Reviewed-by: Kevin Tian <kevin.t...@intel.com>

> ---
> v3: Rename queue_free_pt()'s last parameter. Replace "level > 1" checks
>     where possible. Tighten assertion.
> 
> --- a/xen/drivers/passthrough/vtd/iommu.c
> +++ b/xen/drivers/passthrough/vtd/iommu.c
> @@ -826,18 +826,37 @@ static int __must_check iommu_flush_iotl
>      return iommu_flush_iotlb(d, INVALID_DFN, 0, 0);
>  }
> 
> +static void queue_free_pt(struct domain *d, mfn_t mfn, unsigned int level)
> +{
> +    if ( level > 1 )
> +    {
> +        struct dma_pte *pt = map_domain_page(mfn);
> +        unsigned int i;
> +
> +        for ( i = 0; i < PTE_NUM; ++i )
> +            if ( dma_pte_present(pt[i]) && !dma_pte_superpage(pt[i]) )

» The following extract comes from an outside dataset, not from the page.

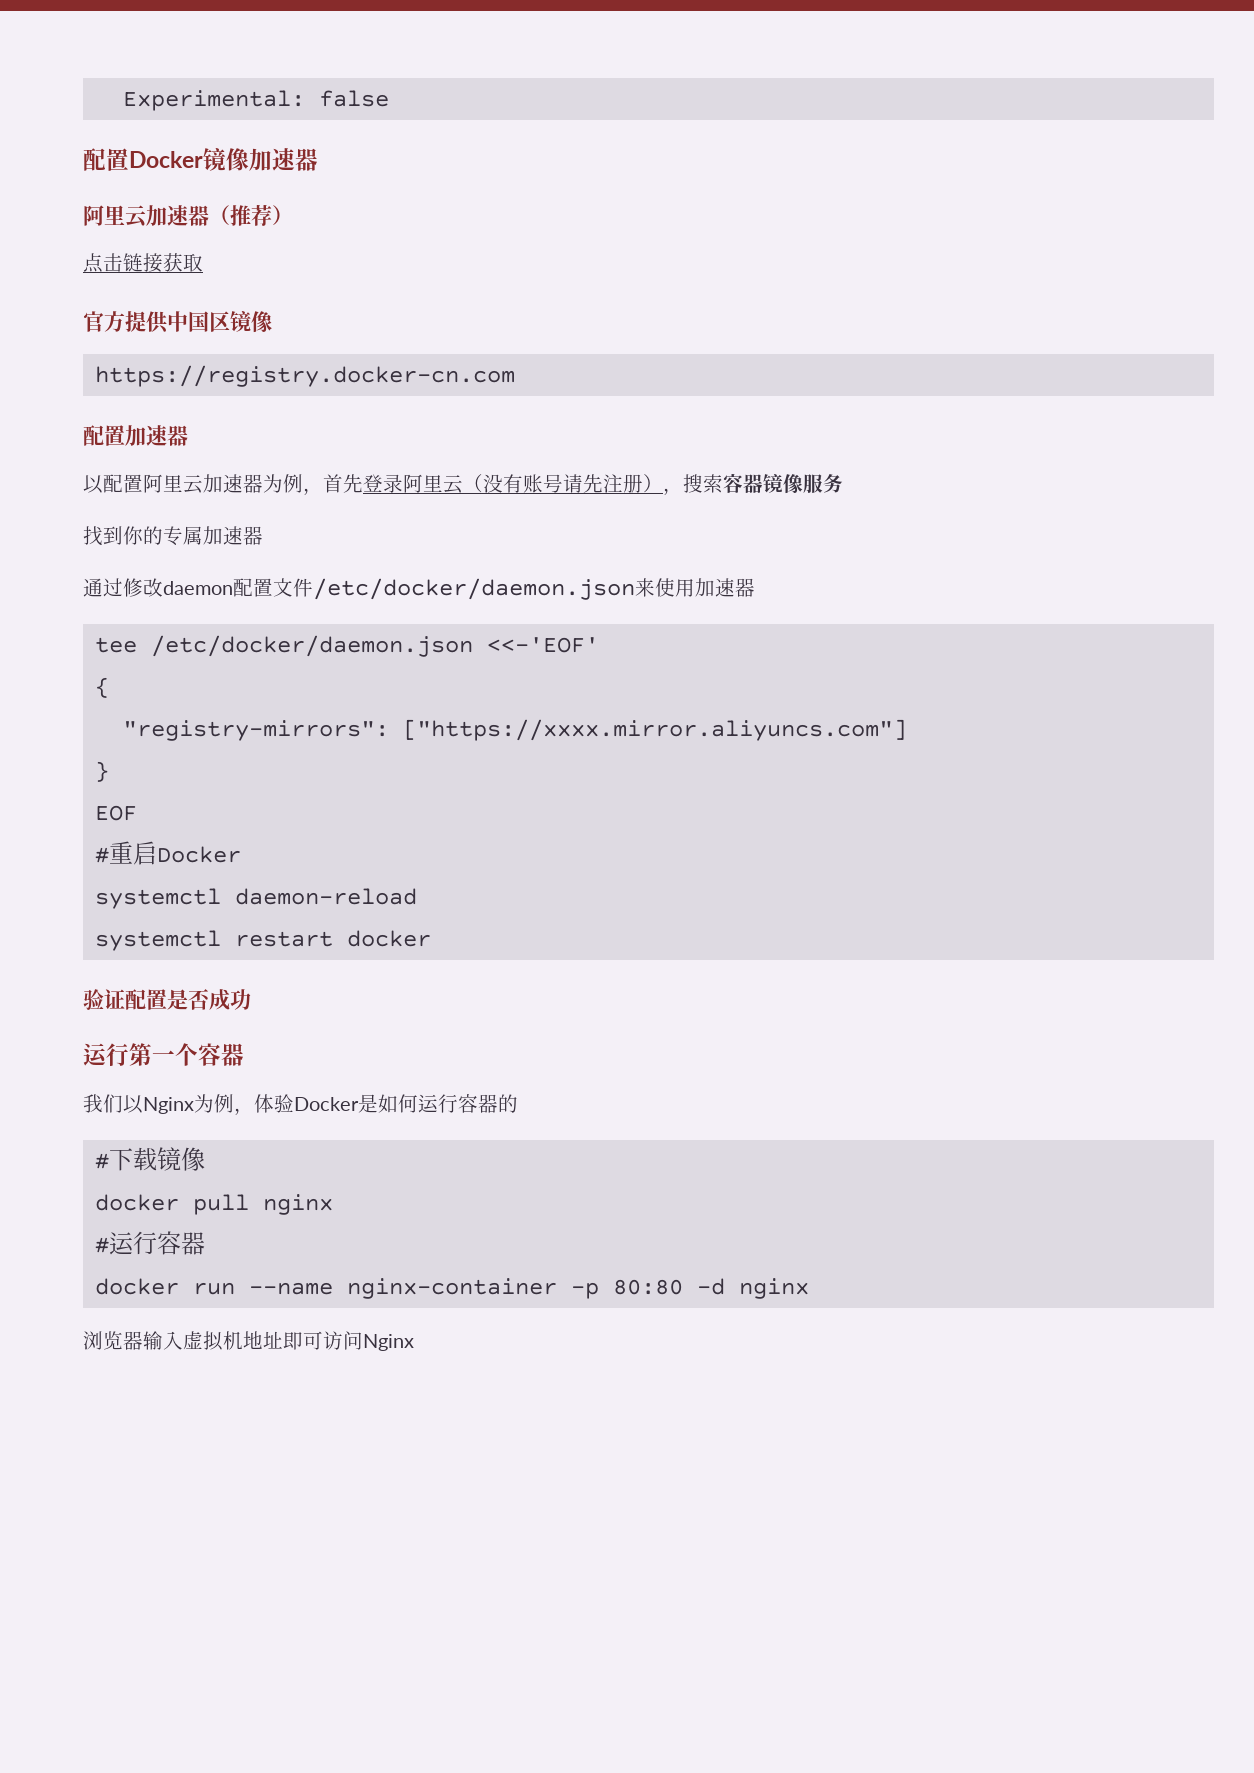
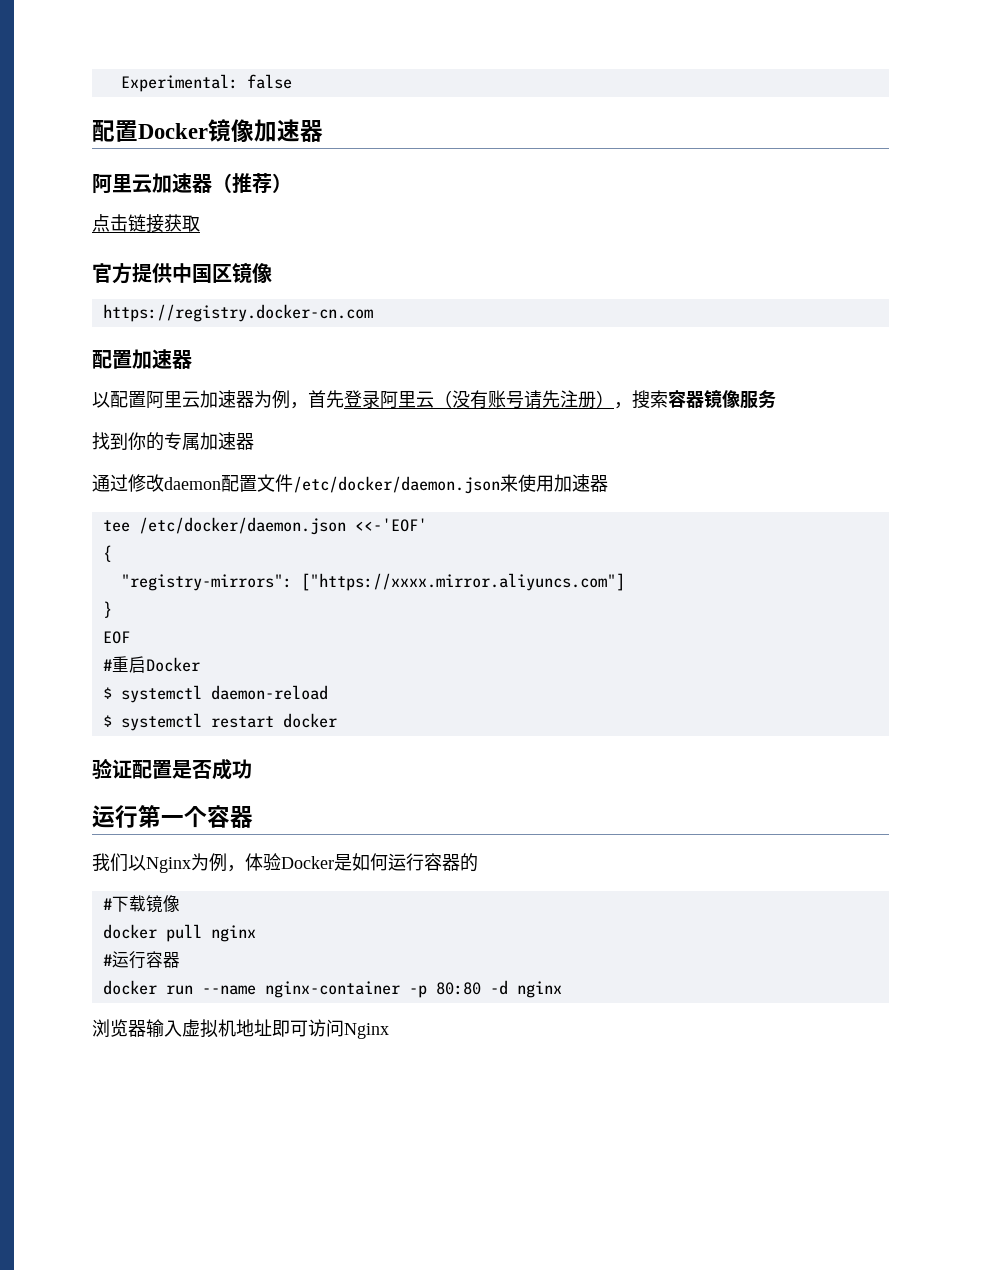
(241, 854) none -> [102,687,112,699] $
(417, 896) none -> [102,715,112,727] $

> +                queue_free_pt(d, maddr_to_mfn(dma_pte_addr(pt[i])),
> +                              level - 1);
> +
> +        unmap_domain_page(pt);
> +    }
> +
> +    iommu_queue_free_pgtable(d, mfn_to_page(mfn));
> +}
> +
>  /* clear one page's page table */
>  static int dma_pte_clear_one(struct domain *domain, daddr_t addr,
>                               unsigned int order,
>                               unsigned int *flush_flags)
>  {
>      struct domain_iommu *hd = dom_iommu(domain);
> -    struct dma_pte *page = NULL, *pte = NULL;
> +    struct dma_pte *page = NULL, *pte = NULL, old;
>      u64 pg_maddr;
> +    unsigned int level = (order / LEVEL_STRIDE) + 1;
> 
>      spin_lock(&hd->arch.mapping_lock);
> -    /* get last level pte */
> -    pg_maddr = addr_to_dma_page_maddr(domain, addr, 1, flush_flags,
> false);
> +    /* get target level pte */
> +    pg_maddr = addr_to_dma_page_maddr(domain, addr, level, flush_flags,
> false);
>      if ( pg_maddr < PAGE_SIZE )
>      {
>          spin_unlock(&hd->arch.mapping_lock);
> @@ -845,7 +864,7 @@ static int dma_pte_clear_one(struct doma
>      }
> 
>      page = (struct dma_pte *)map_vtd_domain_page(pg_maddr);
> -    pte = page + address_level_offset(addr, 1);
> +    pte = &page[address_level_offset(addr, level)];
> 
>      if ( !dma_pte_present(*pte) )
>      {
> @@ -854,14 +873,20 @@ static int dma_pte_clear_one(struct doma
>          return 0;
>      }
> 
> +    old = *pte;
>      dma_clear_pte(*pte);
> -    *flush_flags |= IOMMU_FLUSHF_modified;
> 
>      spin_unlock(&hd->arch.mapping_lock);
>      iommu_sync_cache(pte, sizeof(struct dma_pte));
> 
>      unmap_vtd_domain_page(page);
> 
> +    *flush_flags |= IOMMU_FLUSHF_modified;
> +
> +    if ( order && !dma_pte_superpage(old) )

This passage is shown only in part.